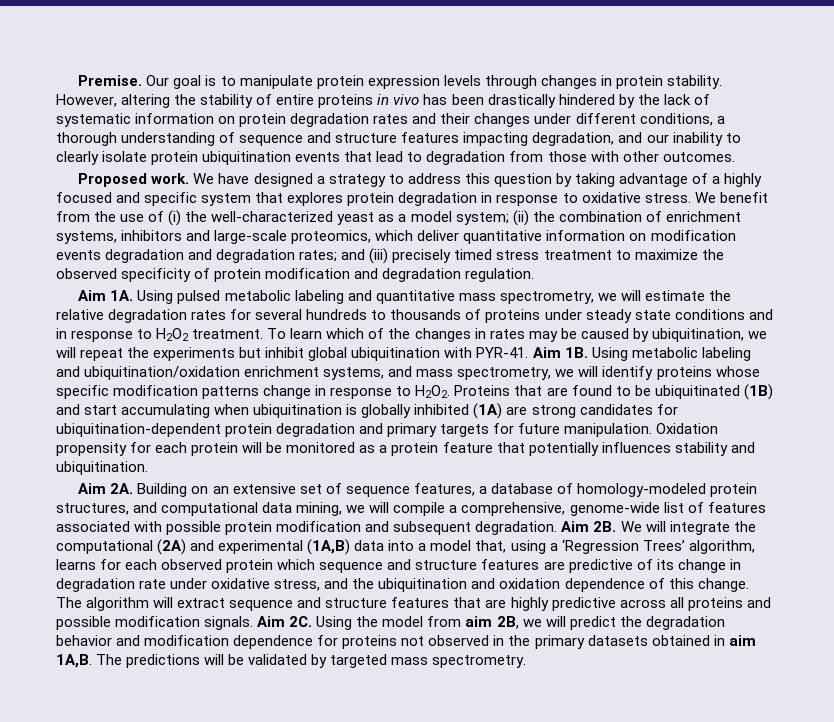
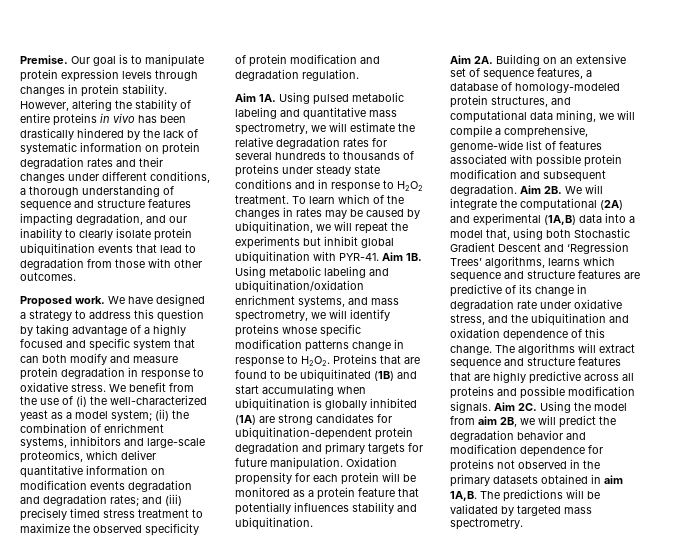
- We have designed a strategy to address this question by taking advantage of a highly focused and specific system that explores protein degradation in response to oxidative stress.
+ We have designed a strategy to address this question by taking advantage of a highly focused and specific system that can both modify and measure protein degradation in response to oxidative stress.
- We will integrate the computational (2A) and experimental (1A,B) data into a model that, using a ‘Regression Trees’ algorithm, learns for each observed protein which sequence and structure features are predictive of its change in degradation rate under oxidative stress, and the ubiquitination and oxidation dependence of this change.
+ We will integrate the computational (2A) and experimental (1A,B) data into a model that, using both Stochastic Gradient Descent and ‘Regression Trees’ algorithms, learns which sequence and structure features are predictive of its change in degradation rate under oxidative stress, and the ubiquitination and oxidation dependence of this change.
- The algorithm will extract sequence and structure features that are highly predictive across all proteins and possible modification signals.
+ The algorithms will extract sequence and structure features that are highly predictive across all proteins and possible modification signals.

+++

_Task objective:_ Give back exactly the lines above starting at the line where "measure protein degradation in response to oxidative stress." appears and ending at the line where "- We will integrate" appears, both included, with no other lines.

_Response to the exercise:_
+ We have designed a strategy to address this question by taking advantage of a highly focused and specific system that can both modify and measure protein degradation in response to oxidative stress.
- We will integrate the computational (2A) and experimental (1A,B) data into a model that, using a ‘Regression Trees’ algorithm, learns for each observed protein which sequence and structure features are predictive of its change in degradation rate under oxidative stress, and the ubiquitination and oxidation dependence of this change.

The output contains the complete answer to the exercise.